TEM of Acinetobacter sp. AB1 was also performed in control (Fig. 7a) and exposed cells (Fig. 7b). TEM photograph of morphological changes in AB1 strain due to the exposure of chromate revealed circular electron dense (dark black point) inclusions within the cell cytoplasm indicating that Cr(III) was adsorbed on microbial surface cells, the presence of electron dense particles in the cytoplasmic region of the bacteria suggested deposition of chromium in these cells. These intracellular and extracellular electron-dense precipitates were confirmed by Middleton et al. as chromium through examination using electron energy loss spectroscopy (EELS) where Cr precipitated as Cr(III) and not Cr(VI) [26].

Fig. 7
figure 7

Transmission electron microscopy of Acinetobacter sp. AB1 a cells control without chromium and b cells incubated at 100 mg/l of Cr(VI) (potassium dichromate).

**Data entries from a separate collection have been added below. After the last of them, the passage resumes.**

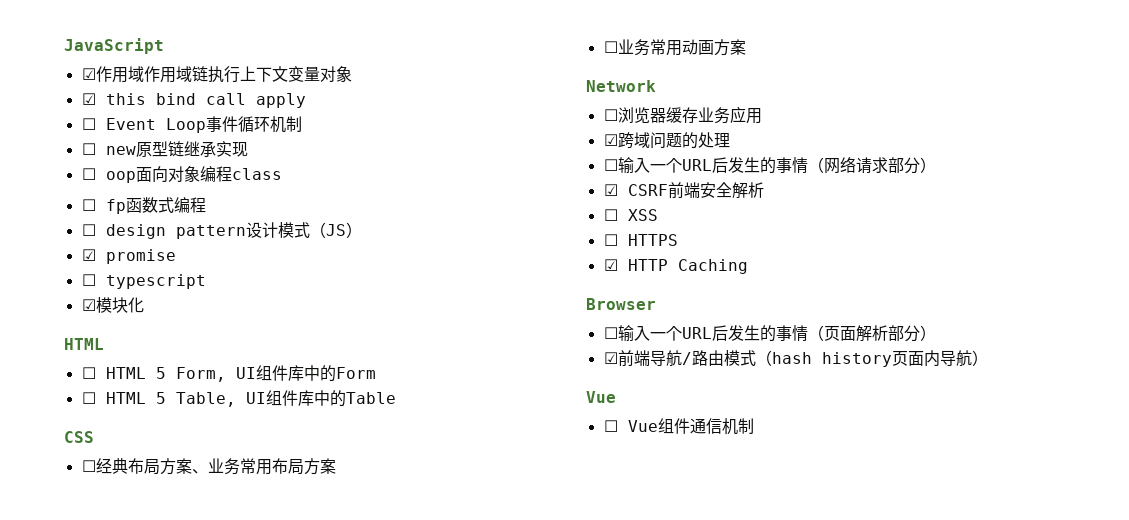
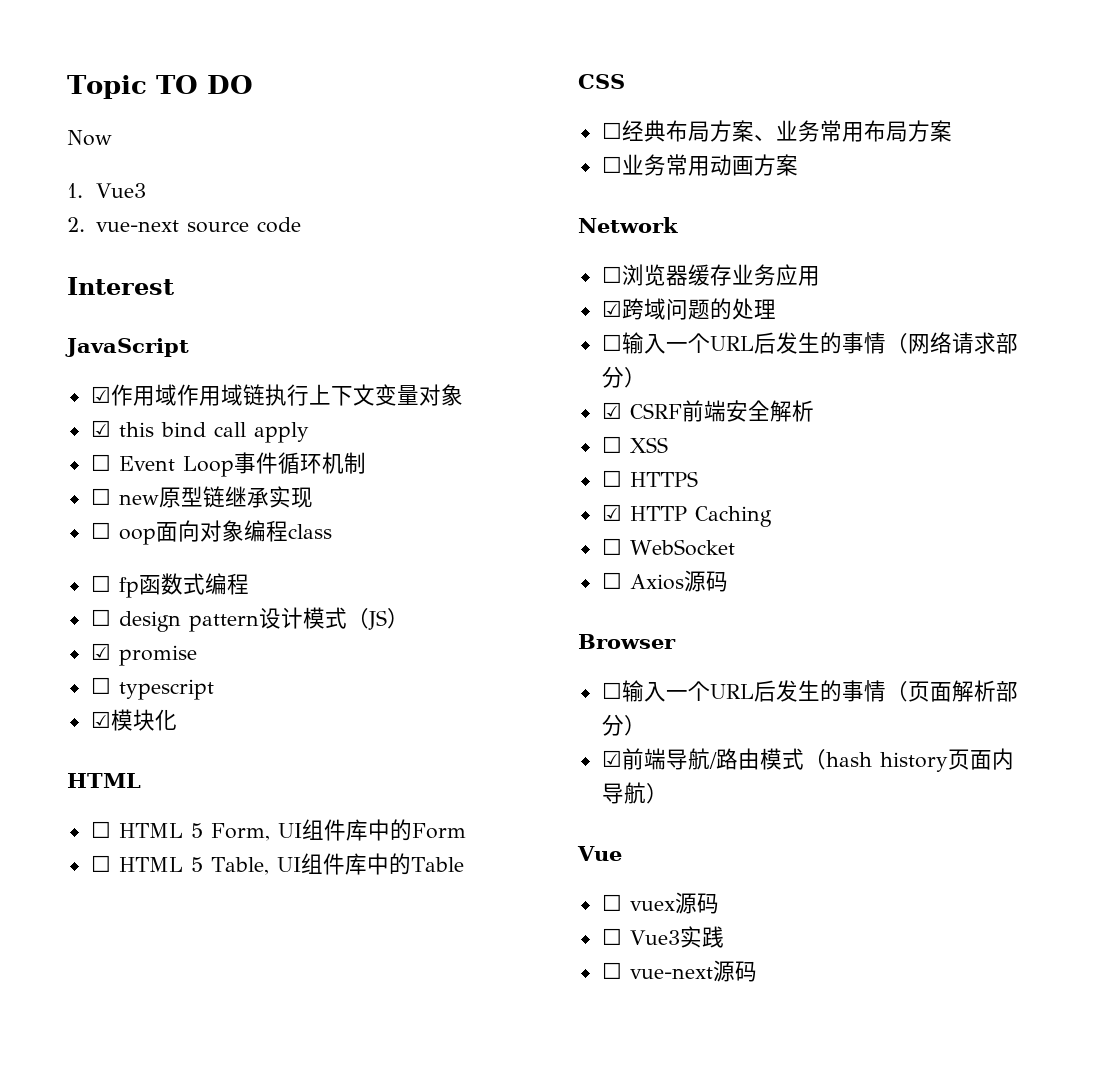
+ Topic TO DO
+ Now
+ 1. Vue3
+ 2. vue-next source code
+ Interest
+ ☐ WebSocket
+ ☐ Axios源码
- ☐ Vue组件通信机制
+ ☐ vuex源码
+ ☐ Vue3实践
+ ☐ vue-next源码

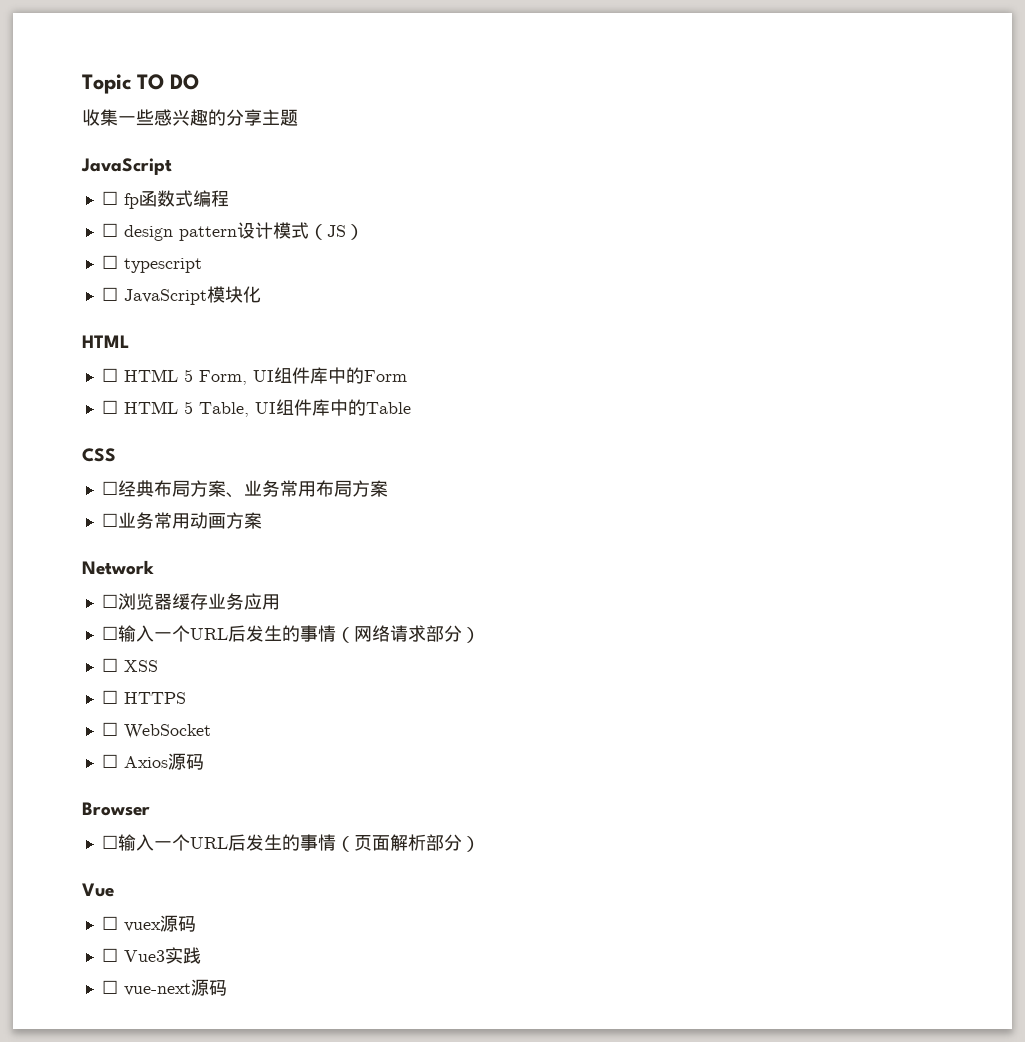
- Now
- 1. Vue3
- 2. vue-next source code
- Interest
+ 收集一些感兴趣的分享主题
  JavaScript
- ☑作用域作用域链执行上下文变量对象
- ☑ this bind call apply
- ☐ Event Loop事件循环机制
- ☐ new原型链继承实现
- ☐ oop面向对象编程class
- ☑ promise
- ☑模块化
+ ☐ JavaScript模块化
- ☑跨域问题的处理
- ☑ CSRF前端安全解析
- ☑ HTTP Caching
- ☑前端导航/路由模式（hash history页面内导航）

Arrow indicated intracellular accumulation of chromium

Full size image

TEM analysis confirmed chromate accumulation within bacterial cells. This result is in agreement with similar findings reported by Srivastava and Thakur [8] in Acinetobacter sp. PCP3 strain. Furthermore, Zakaria et al. [11] indicated that when Acinetobacter haemolyticus was exposed to 100 mg Cr(VI)/l, the cells lost its shape and increased in size. At this concentration, cells appeared thicker than their non exposed counterparts [11].

Surface functional groups (e.g., carboxyl, phosphoryl, and hydroxyl) play a major role in bio-accumulation of metals.

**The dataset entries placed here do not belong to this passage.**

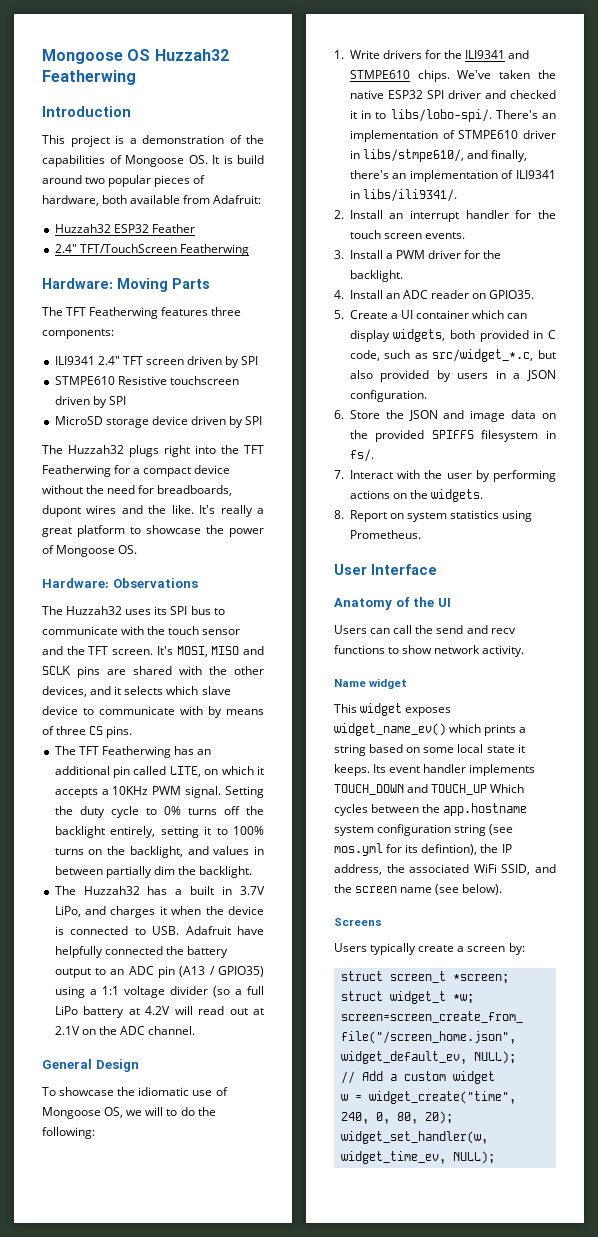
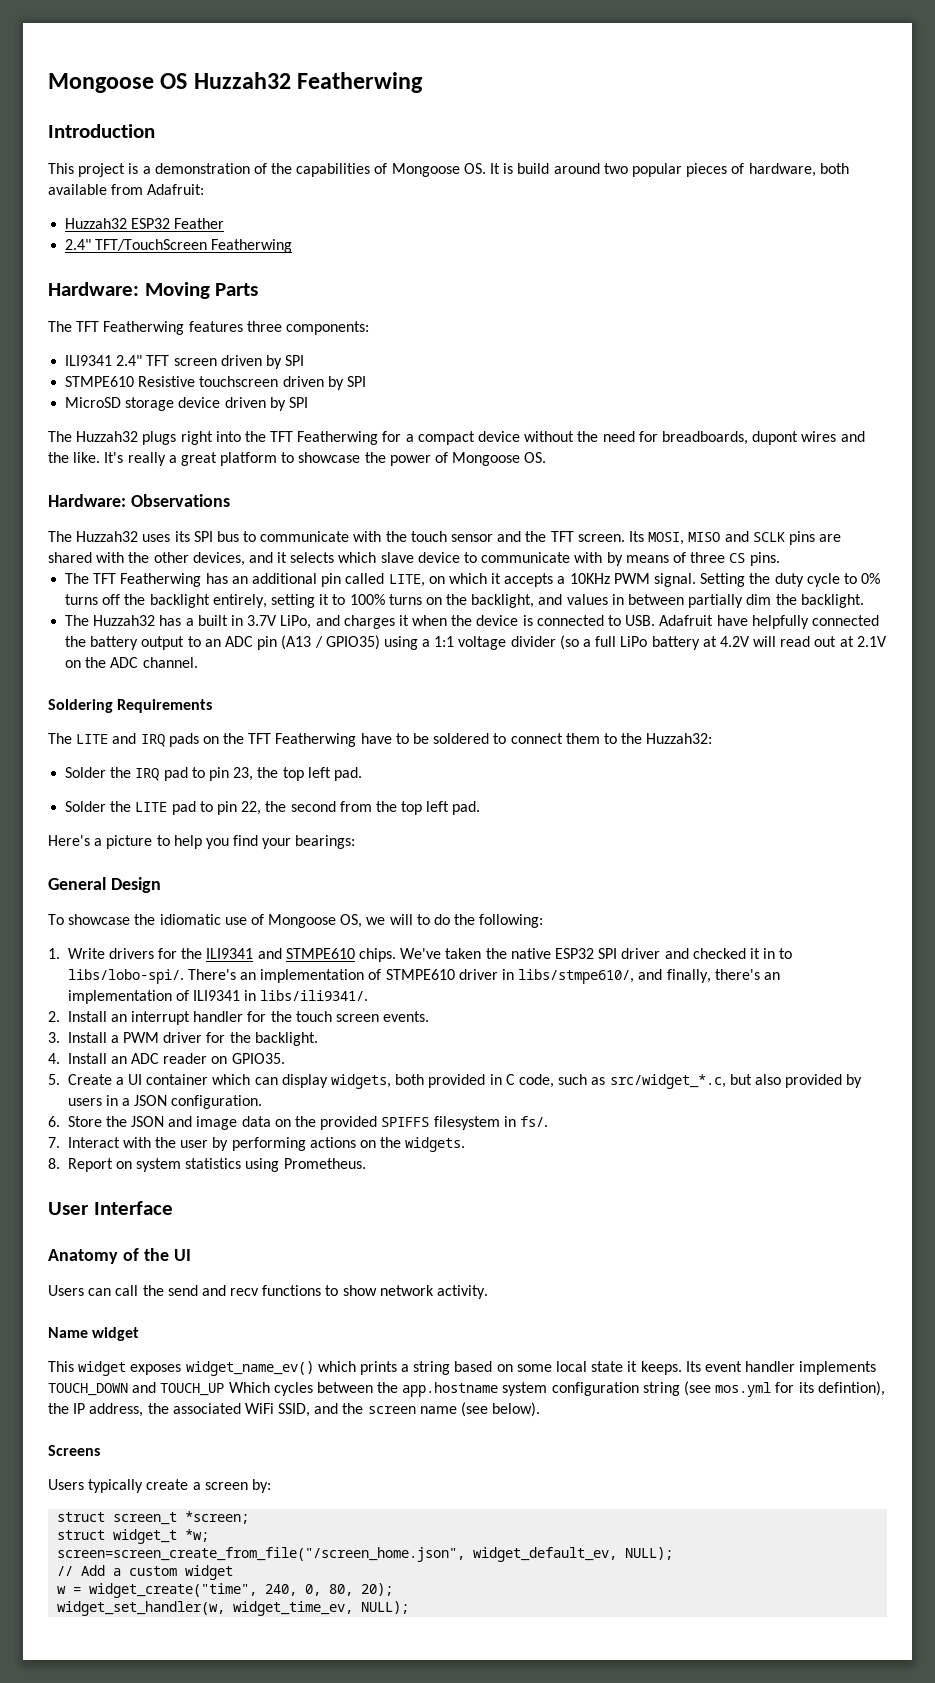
- It's MOSI, MISO and SCLK pins are shared with the other devices, and it selects which slave device to communicate with by means of three CS pins.
+ Its MOSI, MISO and SCLK pins are shared with the other devices, and it selects which slave device to communicate with by means of three CS pins.
+ Soldering Requirements
+ The LITE and IRQ pads on the TFT Featherwing have to be soldered to connect them to the Huzzah32:
+ Solder the IRQ pad to pin 23, the top left pad.
+ Solder the LITE pad to pin 22, the second from the top left pad.
+ Here's a picture to help you find your bearings:

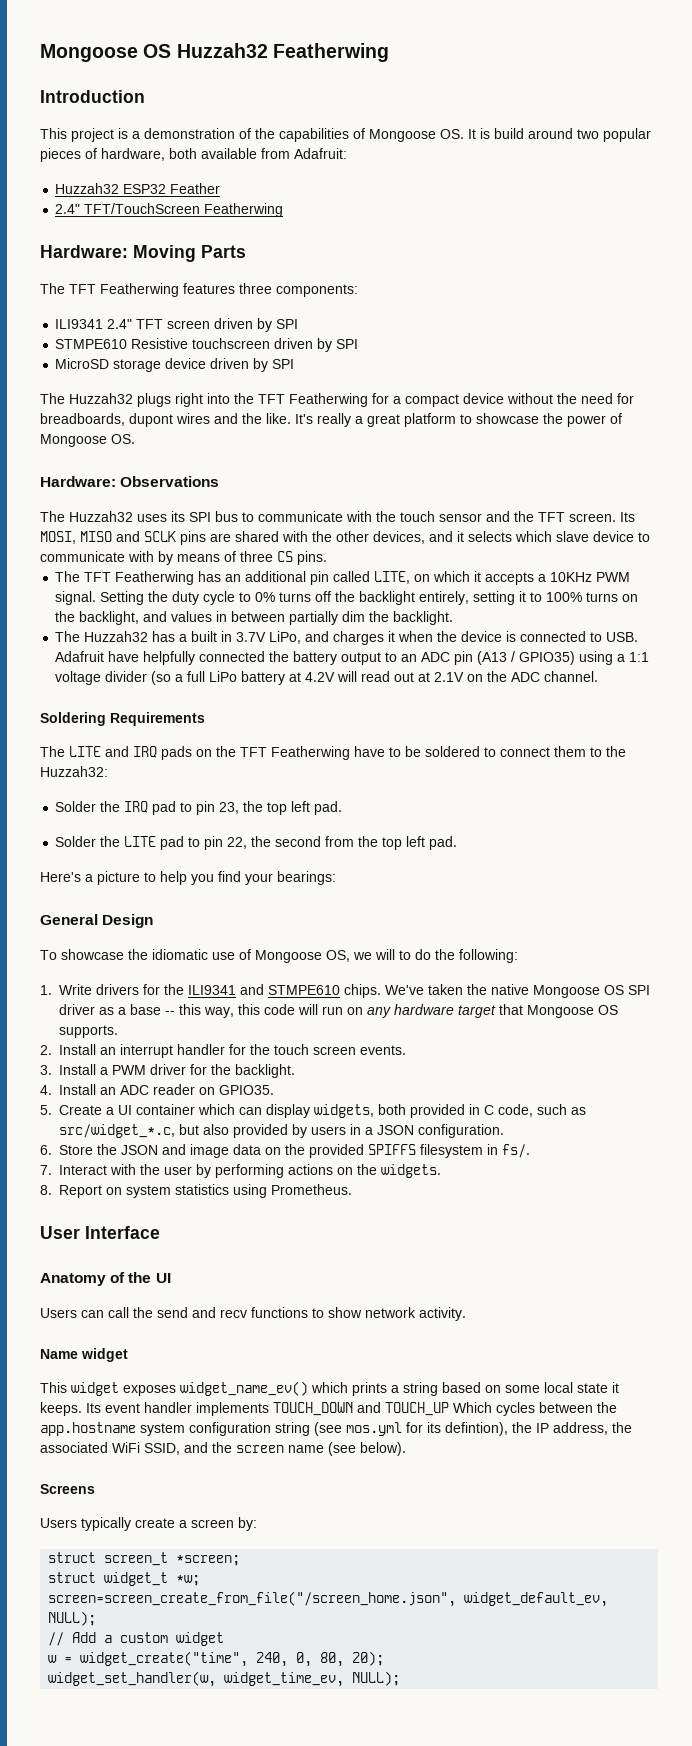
- We've taken the native ESP32 SPI driver and checked it in to libs/lobo-spi/. There's an implementation of STMPE610 driver in libs/stmpe610/, and finally, there's an implementation of ILI9341 in libs/ili9341/.
+ We've taken the native Mongoose OS SPI driver as a base -- this way, this code will run on any hardware target that Mongoose OS supports.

More than that, Cr(VI) uptake is carried out by the sulphate transport pathway, hence competitively inhibited by sulphate [27]. This capacity can be attributed to the chemical similarity between CrO 2-4 and SO 2-4 ions [28].

Gadd et al. [29] and Brierley [30] have described many ways in which bacteria, fungi and algae can take up toxic metal ions. Heavy metal ions can be entrapped in the cellular structure and subsequently biosorbed onto the binding sites present in the cellular structure.

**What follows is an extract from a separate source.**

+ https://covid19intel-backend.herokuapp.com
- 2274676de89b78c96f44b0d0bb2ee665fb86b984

This method of uptake is independent of the biological metabolic cycle and is known as biosorption or passive uptake. The heavy metal can also pass into the cell across the cell membrane through the cell metabolic cycle [31]. This mode of metal uptake is referred as active uptake. The metal uptake by both active and passive modes can be termed as bioaccumulation.

In order to treat the Fez tannery effluents, several costly conventional physico-chemical methods are used. These methods present also difficulties in eliminating the high quantities of polluting substances found in these effluents [8; 3]. Fortunately, biological system seems to be a suitable approach for such treatment. Indeed, indigenous bacteria similar to Acinetobacter strain AB1 are able to remediate the chromate toxicity present in Fez tanneries thanks to its chromium reduction and accumulation abilities. The isolate was able to significantly reduce Cr(VI) under a wide range of temperatures and pHs, as well as at higher Cr(VI) concentrations.